• RECORDS TO USE:
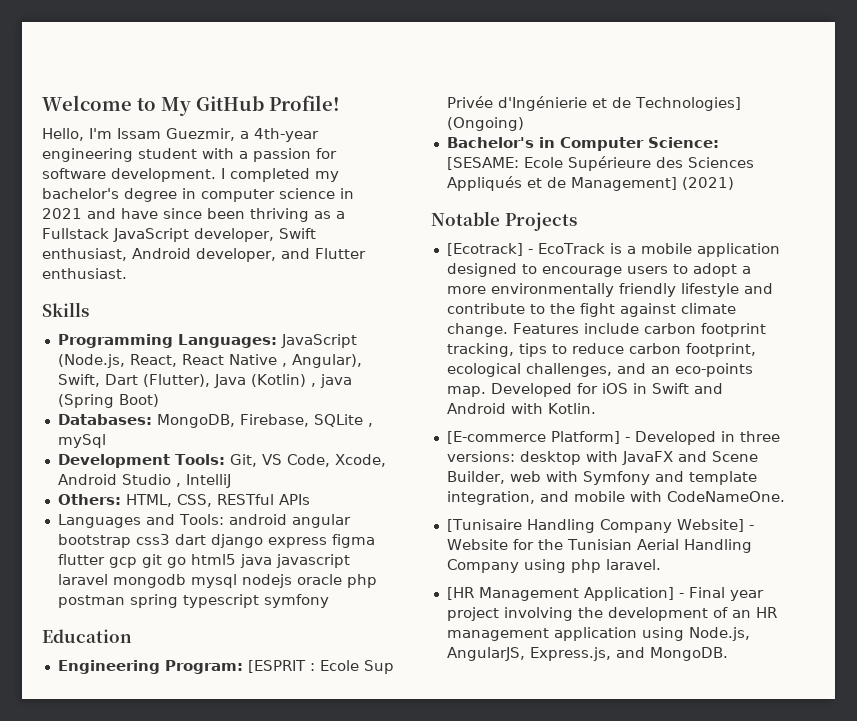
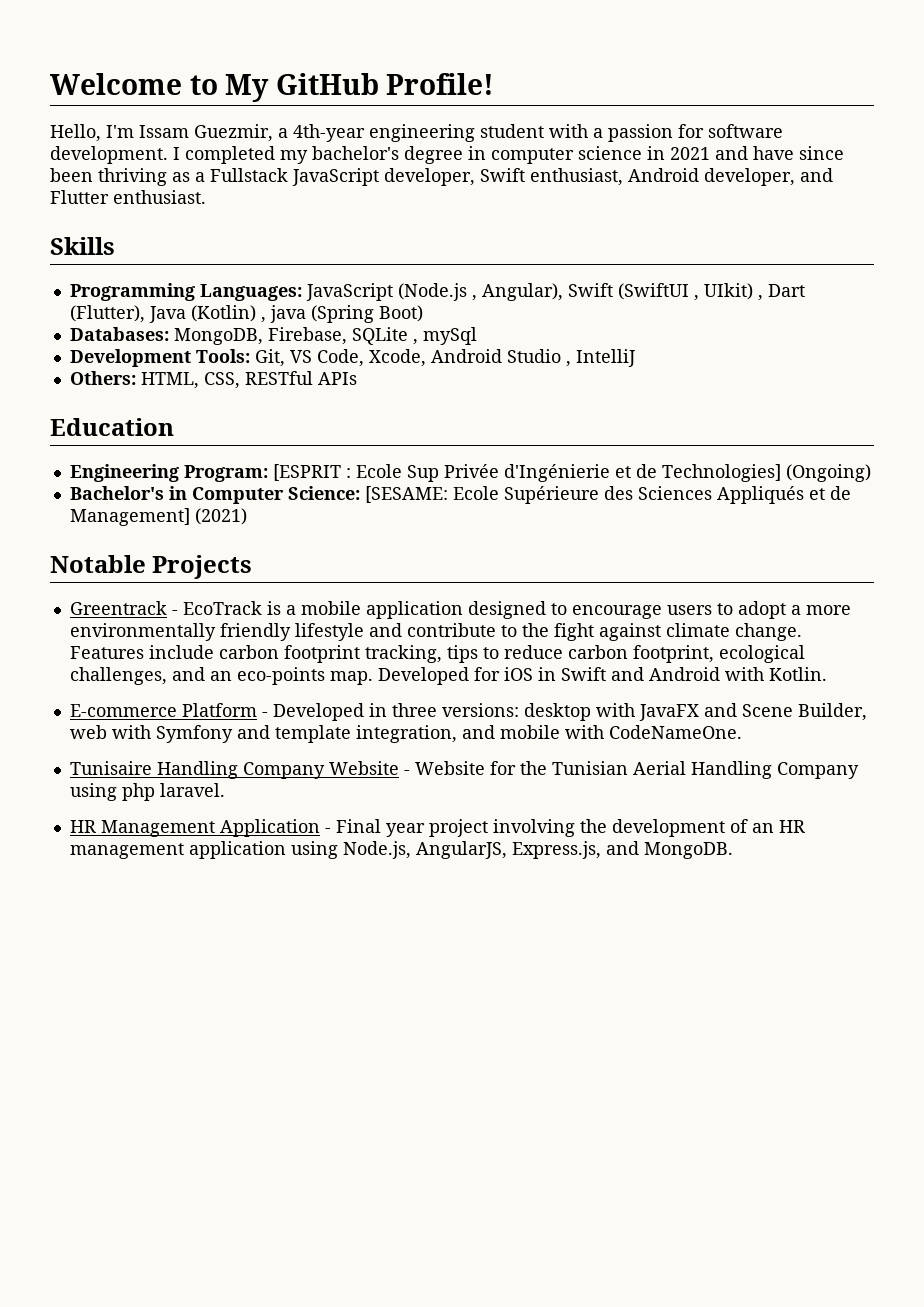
- Programming Languages: JavaScript (Node.js, React, React Native , Angular), Swift, Dart (Flutter), Java (Kotlin) , java (Spring Boot)
+ Programming Languages: JavaScript (Node.js , Angular), Swift (SwiftUI , UIkit) , Dart (Flutter), Java (Kotlin) , java (Spring Boot)
- Languages and Tools: android angular bootstrap css3 dart django express figma flutter gcp git go html5 java javascript laravel mongodb mysql nodejs oracle php postman spring typescript symfony
- [Ecotrack] - EcoTrack is a mobile application designed to encourage users to adopt a more environmentally friendly lifestyle and contribute to the fight against climate change.
+ Greentrack - EcoTrack is a mobile application designed to encourage users to adopt a more environmentally friendly lifestyle and contribute to the fight against climate change.
- [E-commerce Platform] - Developed in three versions: desktop with JavaFX and Scene Builder, web with Symfony and template integration, and mobile with CodeNameOne.
+ E-commerce Platform - Developed in three versions: desktop with JavaFX and Scene Builder, web with Symfony and template integration, and mobile with CodeNameOne.
- [Tunisaire Handling Company Website] - Website for the Tunisian Aerial Handling Company using php laravel.
+ Tunisaire Handling Company Website - Website for the Tunisian Aerial Handling Company using php laravel.
- [HR Management Application] - Final year project involving the development of an HR management application using Node.js, AngularJS, Express.js, and MongoDB.
+ HR Management Application - Final year project involving the development of an HR management application using Node.js, AngularJS, Express.js, and MongoDB.

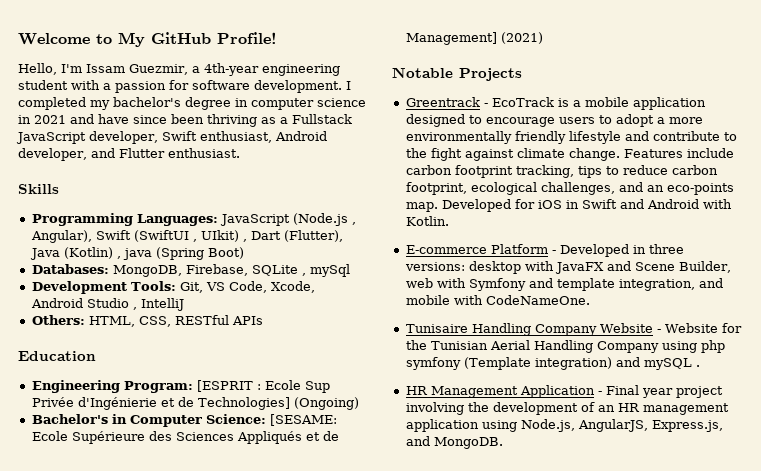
- Tunisaire Handling Company Website - Website for the Tunisian Aerial Handling Company using php laravel.
+ Tunisaire Handling Company Website - Website for the Tunisian Aerial Handling Company using php symfony (Template integration) and mySQL .

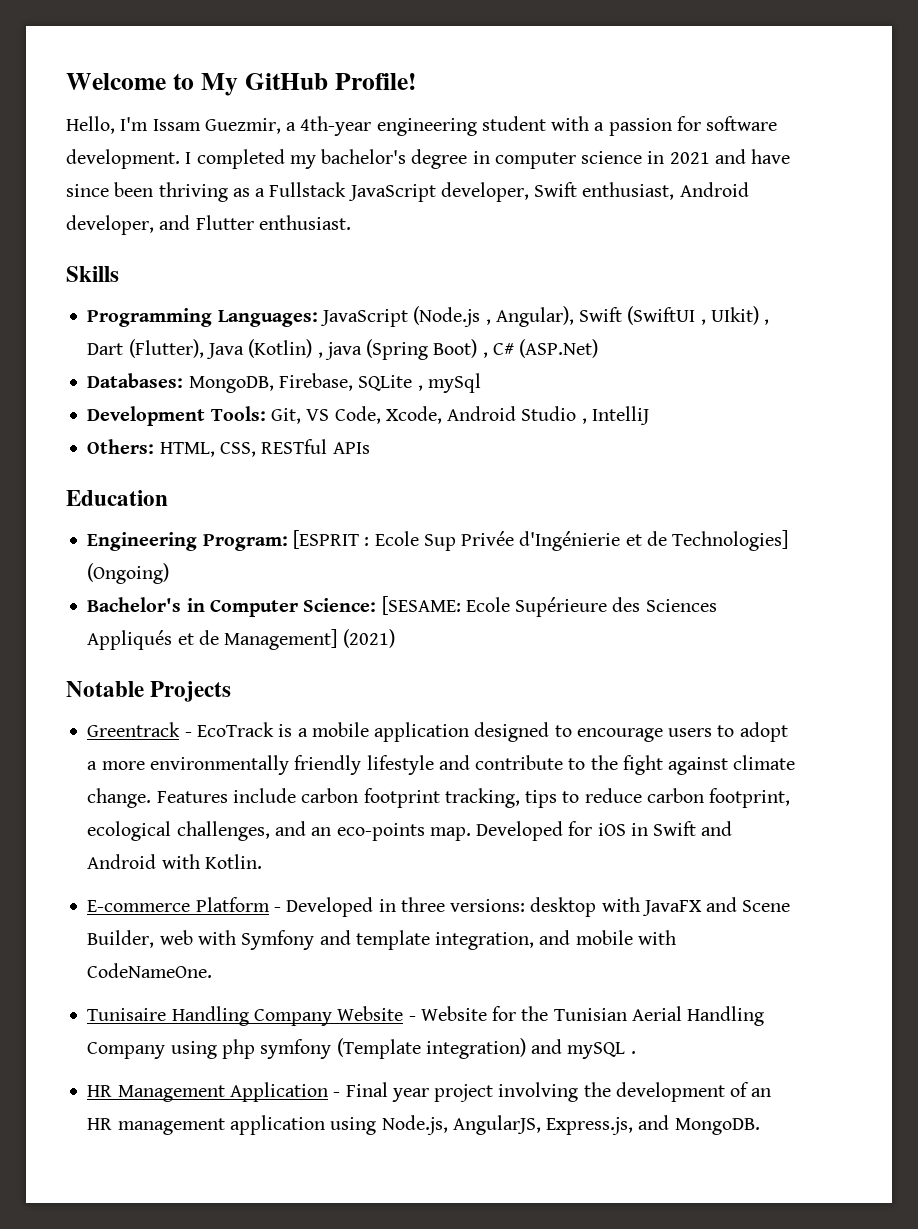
- Programming Languages: JavaScript (Node.js , Angular), Swift (SwiftUI , UIkit) , Dart (Flutter), Java (Kotlin) , java (Spring Boot)
+ Programming Languages: JavaScript (Node.js , Angular), Swift (SwiftUI , UIkit) , Dart (Flutter), Java (Kotlin) , java (Spring Boot) , C# (ASP.Net)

• REQUIREMENT: Starting at the top of the listing above, please restate word for word each line up to and including the one that holds "Platform - Developed", omitting every image.

• SOLUTION FOR THIS TASK:
- Programming Languages: JavaScript (Node.js, React, React Native , Angular), Swift, Dart (Flutter), Java (Kotlin) , java (Spring Boot)
+ Programming Languages: JavaScript (Node.js , Angular), Swift (SwiftUI , UIkit) , Dart (Flutter), Java (Kotlin) , java (Spring Boot)
- Languages and Tools: android angular bootstrap css3 dart django express figma flutter gcp git go html5 java javascript laravel mongodb mysql nodejs oracle php postman spring typescript symfony
- [Ecotrack] - EcoTrack is a mobile application designed to encourage users to adopt a more environmentally friendly lifestyle and contribute to the fight against climate change.
+ Greentrack - EcoTrack is a mobile application designed to encourage users to adopt a more environmentally friendly lifestyle and contribute to the fight against climate change.
- [E-commerce Platform] - Developed in three versions: desktop with JavaFX and Scene Builder, web with Symfony and template integration, and mobile with CodeNameOne.
+ E-commerce Platform - Developed in three versions: desktop with JavaFX and Scene Builder, web with Symfony and template integration, and mobile with CodeNameOne.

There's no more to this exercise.